What this task involves — Using the entries that follow, write out the line containing "Herbs of Gold Herbs of Gold Biotin", the line containing "total: 1766.52 -> 1769.88", and every line between them, exactly and nothing else.
────────────────
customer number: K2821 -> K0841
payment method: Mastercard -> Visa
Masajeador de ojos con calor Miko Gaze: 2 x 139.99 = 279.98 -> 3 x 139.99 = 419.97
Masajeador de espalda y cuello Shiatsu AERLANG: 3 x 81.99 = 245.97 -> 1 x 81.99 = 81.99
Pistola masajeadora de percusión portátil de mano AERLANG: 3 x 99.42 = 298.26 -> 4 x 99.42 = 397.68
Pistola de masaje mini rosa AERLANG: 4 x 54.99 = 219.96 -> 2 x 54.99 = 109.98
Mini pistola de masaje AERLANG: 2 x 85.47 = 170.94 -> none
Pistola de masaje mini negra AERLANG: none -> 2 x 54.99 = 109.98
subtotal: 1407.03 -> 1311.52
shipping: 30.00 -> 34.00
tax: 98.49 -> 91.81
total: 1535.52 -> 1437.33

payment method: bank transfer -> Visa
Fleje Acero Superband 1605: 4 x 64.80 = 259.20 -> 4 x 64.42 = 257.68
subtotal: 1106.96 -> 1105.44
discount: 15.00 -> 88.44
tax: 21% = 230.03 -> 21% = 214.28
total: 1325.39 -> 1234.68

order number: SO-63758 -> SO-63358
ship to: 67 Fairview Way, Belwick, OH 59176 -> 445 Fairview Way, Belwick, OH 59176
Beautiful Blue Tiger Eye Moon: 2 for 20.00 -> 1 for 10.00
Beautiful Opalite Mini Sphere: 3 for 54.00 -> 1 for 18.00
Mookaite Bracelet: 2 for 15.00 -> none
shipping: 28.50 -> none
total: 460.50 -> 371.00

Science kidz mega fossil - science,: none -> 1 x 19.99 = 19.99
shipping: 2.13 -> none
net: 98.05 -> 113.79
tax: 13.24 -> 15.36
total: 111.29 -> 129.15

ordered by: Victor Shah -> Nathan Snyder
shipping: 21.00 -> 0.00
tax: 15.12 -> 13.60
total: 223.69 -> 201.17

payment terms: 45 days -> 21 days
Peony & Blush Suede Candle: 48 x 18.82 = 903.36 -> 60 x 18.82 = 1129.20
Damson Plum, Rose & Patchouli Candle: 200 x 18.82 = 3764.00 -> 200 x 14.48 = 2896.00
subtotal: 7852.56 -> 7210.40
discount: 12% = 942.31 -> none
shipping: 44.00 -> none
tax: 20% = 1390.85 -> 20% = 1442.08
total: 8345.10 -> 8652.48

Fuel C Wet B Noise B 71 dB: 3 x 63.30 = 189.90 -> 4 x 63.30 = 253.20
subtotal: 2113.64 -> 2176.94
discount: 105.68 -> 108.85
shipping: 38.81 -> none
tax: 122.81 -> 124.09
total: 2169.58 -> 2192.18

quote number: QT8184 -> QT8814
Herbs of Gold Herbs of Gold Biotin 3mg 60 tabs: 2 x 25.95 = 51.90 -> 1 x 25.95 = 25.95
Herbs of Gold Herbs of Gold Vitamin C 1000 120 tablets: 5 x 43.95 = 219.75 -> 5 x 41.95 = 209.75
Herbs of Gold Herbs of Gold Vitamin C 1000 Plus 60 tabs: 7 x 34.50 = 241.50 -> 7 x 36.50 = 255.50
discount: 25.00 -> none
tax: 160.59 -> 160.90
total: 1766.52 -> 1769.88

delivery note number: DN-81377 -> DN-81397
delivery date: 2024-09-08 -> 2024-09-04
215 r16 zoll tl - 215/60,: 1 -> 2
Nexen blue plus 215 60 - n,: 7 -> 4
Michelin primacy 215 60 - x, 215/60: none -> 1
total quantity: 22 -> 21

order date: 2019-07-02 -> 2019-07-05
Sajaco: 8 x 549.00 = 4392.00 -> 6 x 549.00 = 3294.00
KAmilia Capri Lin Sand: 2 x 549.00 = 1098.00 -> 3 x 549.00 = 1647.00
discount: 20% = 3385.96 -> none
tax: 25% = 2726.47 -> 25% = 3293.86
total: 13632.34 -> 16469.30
────────────────
Task answer —
Herbs of Gold Herbs of Gold Biotin 3mg 60 tabs: 2 x 25.95 = 51.90 -> 1 x 25.95 = 25.95
Herbs of Gold Herbs of Gold Vitamin C 1000 120 tablets: 5 x 43.95 = 219.75 -> 5 x 41.95 = 209.75
Herbs of Gold Herbs of Gold Vitamin C 1000 Plus 60 tabs: 7 x 34.50 = 241.50 -> 7 x 36.50 = 255.50
discount: 25.00 -> none
tax: 160.59 -> 160.90
total: 1766.52 -> 1769.88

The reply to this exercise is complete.